Monday Movie: My Life Without Me, by David Bax
Isabel Coixet’s films never seem to garner too much buzz or ceremony, at least not in the U.S. Her Learning to Drive played festivals for more than a year before being released here this summer on four screens. I only got the chance to catch up with it a week or so ago and found it to be an artful, modest, charming and heartfelt piece of work. It put me in mind of her shamefully underrated 2003 film, My Life Without Me (and not just because Coixet sneaks a copy of Nanci Kincaid’s source novel into the frame at one point), a film that had a similarly unheralded release structure and that I only managed to see when the DVD came to the video store where I worked during college.
My Life Without Me is the story of a young woman named Ann (Sarah Polley) who lives in a trailer on the property of her mother (Deborah Harry) with her unemployed husband (Scott Speedman) and their two daughters. When Ann learns that she has cancer that will end her life in an estimated two months, she decides not to tell anyone. She blames her poor health on anemia and sets down a list of things to do before she dies, including recording years’ worth of birthday message for her daughters, finding a potential second wife for her husband and, most importantly, having an affair.

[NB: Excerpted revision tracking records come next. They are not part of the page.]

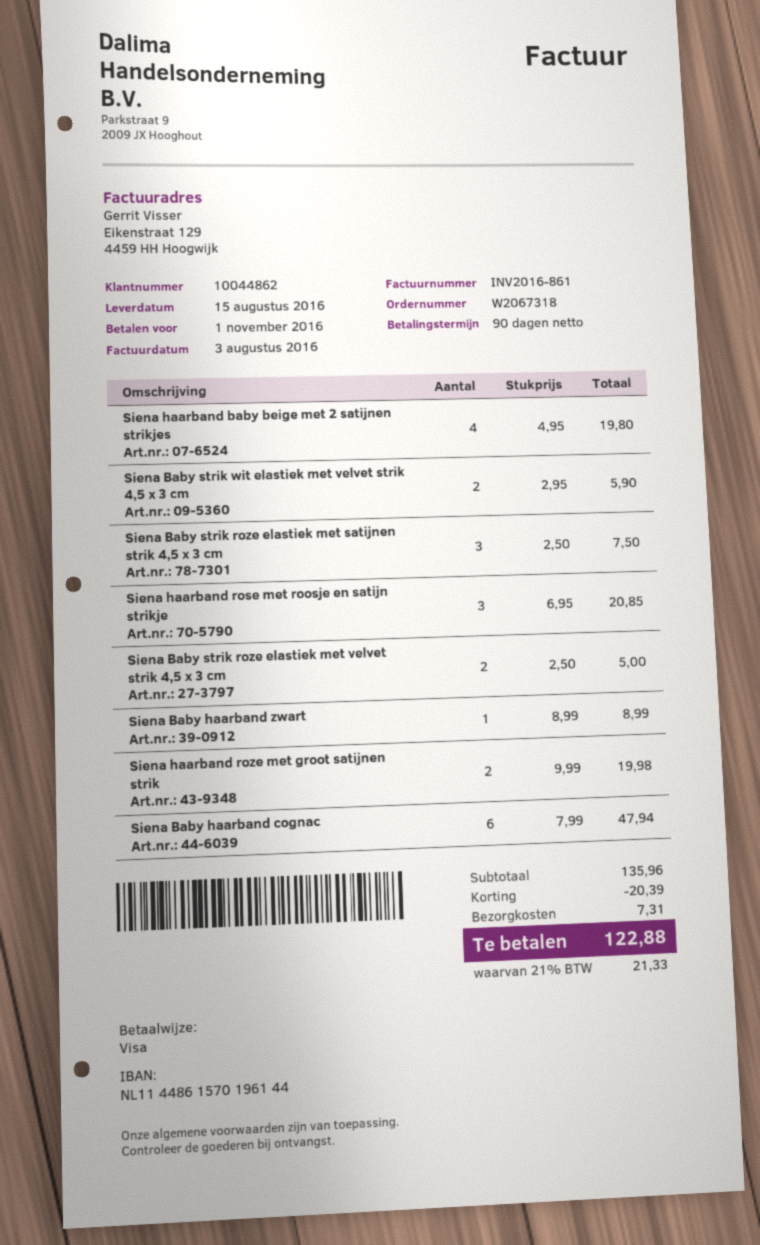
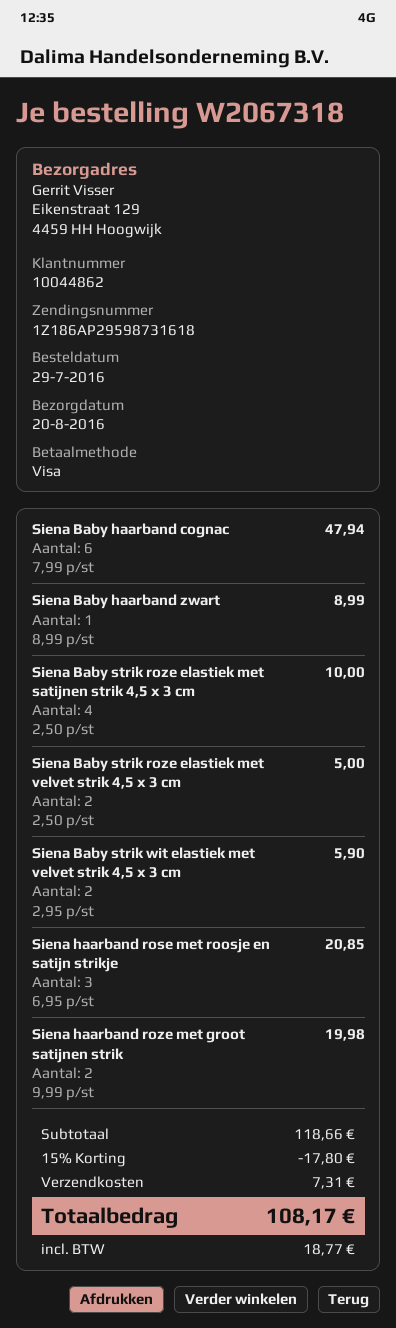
delivery date: 2016-08-15 -> 2016-08-20
Siena haarband baby beige met 2 satijnen strikjes: 4 x 4.95 = 19.80 -> none
Siena Baby strik roze elastiek met satijnen strik 4,5 x 3 cm: 3 x 2.50 = 7.50 -> 4 x 2.50 = 10.00
subtotal: 135.96 -> 118.66
discount: 20.39 -> 17.80
tax: 21.33 -> 18.77
total: 122.88 -> 108.17

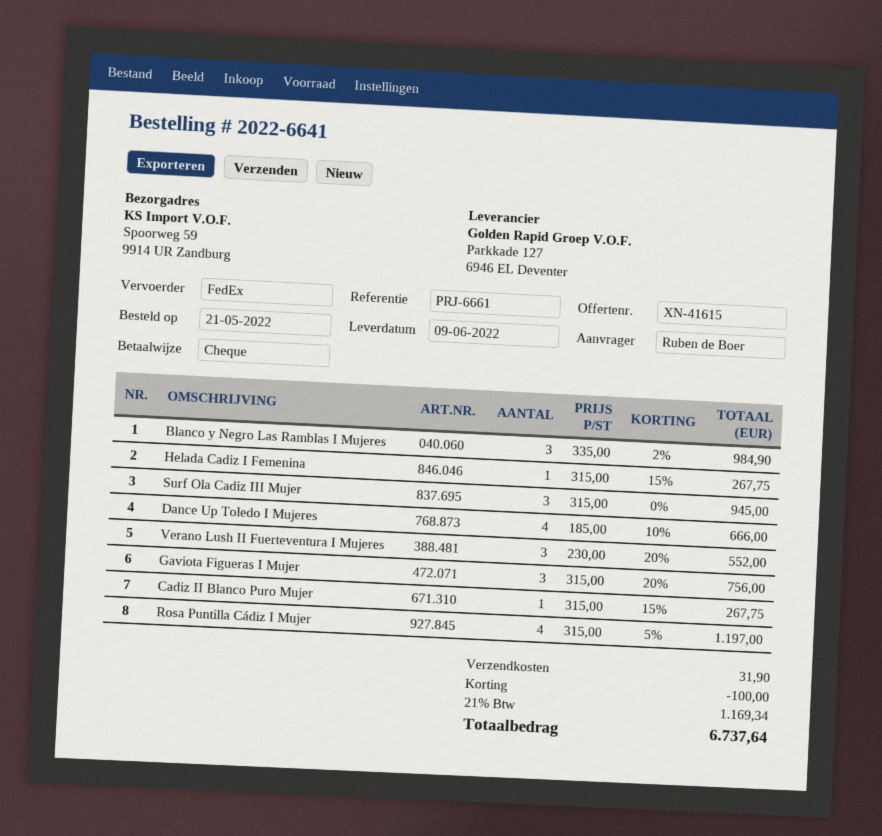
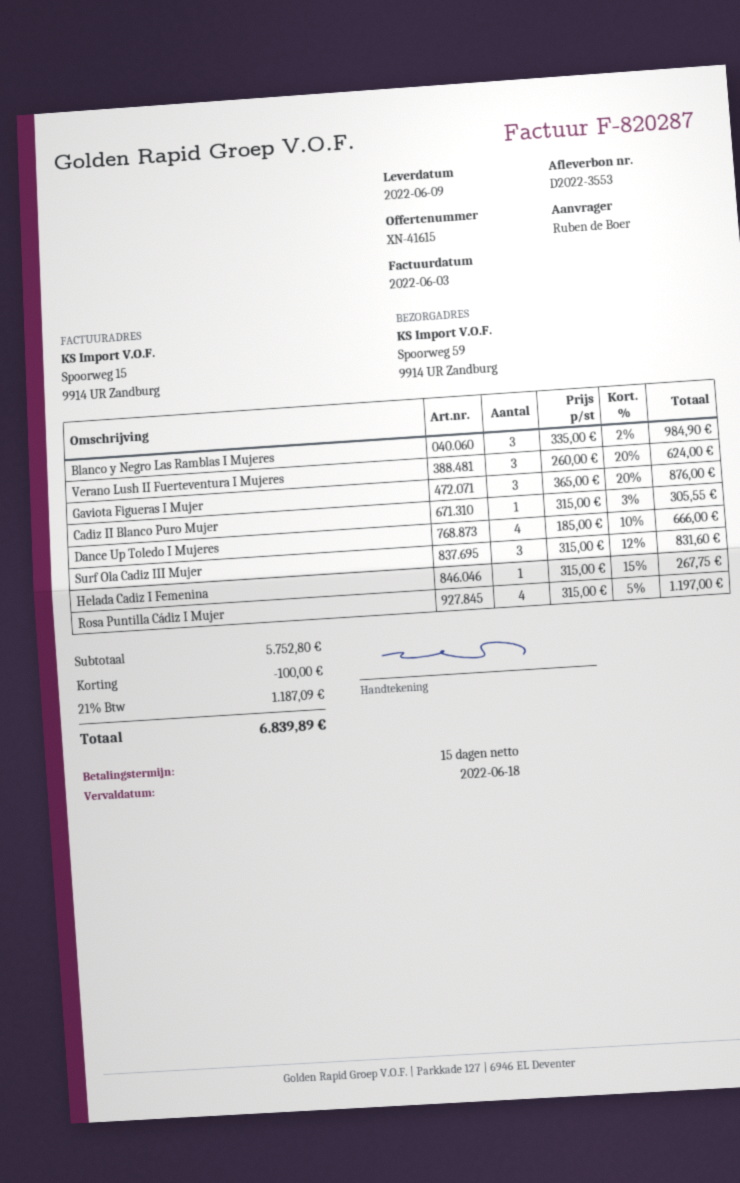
Surf Ola Cadiz III Mujer: 3 x 315.00 = 945.00 -> 3 x 315.00 - 12% = 831.60
Verano Lush II Fuerteventura I Mujeres: 3 x 230.00 - 20% = 552.00 -> 3 x 260.00 - 20% = 624.00
Gaviota Figueras I Mujer: 3 x 315.00 - 20% = 756.00 -> 3 x 365.00 - 20% = 876.00
Cadiz II Blanco Puro Mujer: 1 x 315.00 - 15% = 267.75 -> 1 x 315.00 - 3% = 305.55
shipping: 31.90 -> none
tax: 21% = 1169.34 -> 21% = 1187.09
total: 6737.64 -> 6839.89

Coixet’s smartest decisions are to be unsentimental about Ann’s impending death and unapologetic about her behavior. It’s easy, and perhaps even correct, to say that Ann is being selfish in her plans for her final weeks on Earth. My Life Without Me’s asssertion is that being accused of selfishness is of no consequence to a person who knows she’s about to die at the age of 23. Here is a woman who works menial jobs to scrape by, supporting the family she has with her high school sweetheart. She has never truly lived for herself before.
Ann has that in common, in a way, with Learning to Drive’s Wendy (Patricia Clarkson), fending for herself after the sudden end of a 21-year marriage. It’s unfortunate for us as a culture that depictions of women free of judgments, stigmas and standards is so rare. Until that changes, we have the films of Isabel Coixet. At least, inasmuch as we get the chance to see them.